Ein Japangarten ist nie wirklich fertig, er unterliegt dem Wandel der Jahreszeiten, dem Wachstum und der Gestaltung des Gärtners. Ein fernöstliches Sprichwort sagt: Stillstand ist Rückgang. Nicht nur wir Menschen, auch die Natur muss sich manchmal neu erfinden, sich der Veränderung und neuen Lebensbedingungen beugen. Das Wochenende stand mit perfektem Wetter ganz im Zeichen des Gartens. Zu wuchsfreudige und arbeitsintensive Kugelrobinien wurden gefällt, die freien Plätze boten Raum für Wandel und Veränderung und trieben mich in eine herrliche saarländische Baumschule. Nach kurzem Stöbern führte mich der Blick des blitzartigen Erkennens sehr schnell zu einem japanischen Ahorn. Nun ist es ja nicht so, dass ich nicht schon zahlreiche Ahorne im Garten stehen habe, doch dieser Acer palmatum Sangokaku ist etwas Besonderes. Der sogenannte Korallenahorn besticht durch seine leuchtend rote Rinde mit grünem Blattwerk und ist eine Rarität unter den japanischen Ahornarten. Als Mehrfachstamm und seiner derzeit 2 m Wuchshöhe ist er einfach eine Augenweide. Schnell war klar, dass Baum und Geld ihre Besitzer wechseln. Zusammen mit einer japanischen Bergkiefer wird er in den Mini verladen.
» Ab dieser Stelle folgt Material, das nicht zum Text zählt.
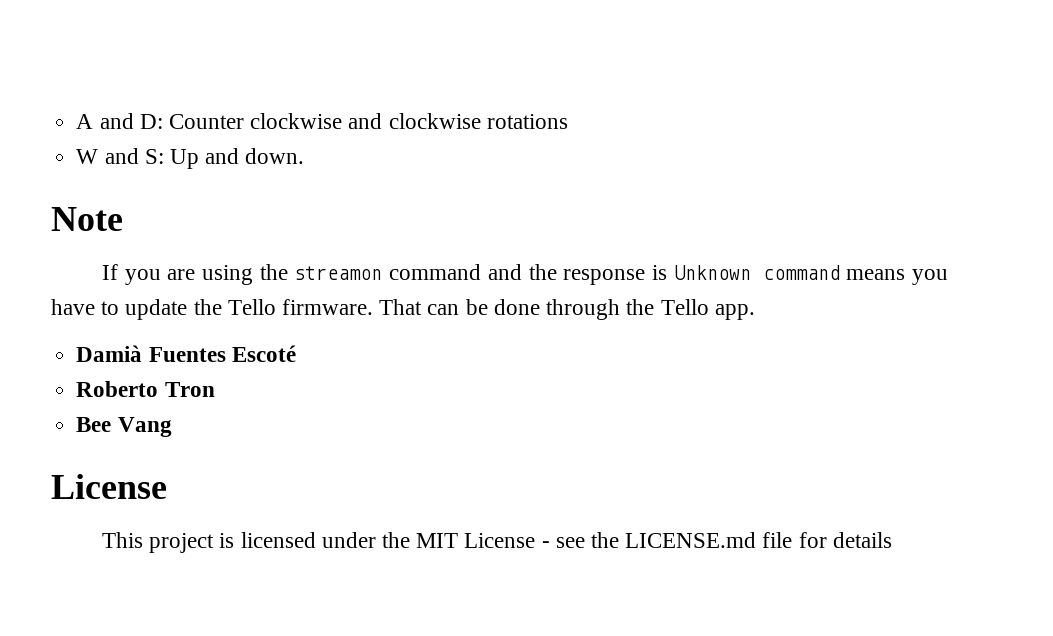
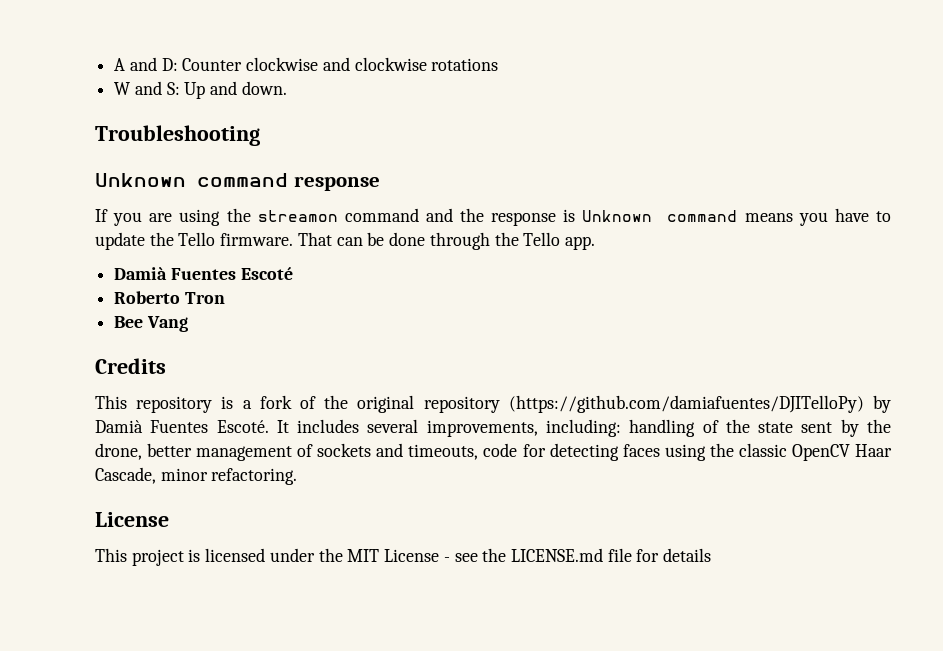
- Note
+ Troubleshooting
+ Unknown command response
+ Credits
+ This repository is a fork of the original repository (https://github.com/damiafuentes/DJITelloPy) by Damià Fuentes Escoté. It includes several improvements, including: handling of the state sent by the drone, better management of sockets and timeouts, code for detecting faces using the classic OpenCV Haar Cascade, minor refactoring.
Mit umgeklappter Rückbank und dem Sangokaku bis zur Frontscheibe liegend trete ich die Heimfahrt an. Morgen wird er seinen Standort beziehen, Fotos folgen nach dem Austrieb, wenn Stamm und Blatt sich in fast märchenhaftem Kontrast zeigen. Hildegard von Bingen sagte: Es gibt eine Kraft aus der Ewigkeit und diese Kraft ist grün. Im meinem Fall rot/grün.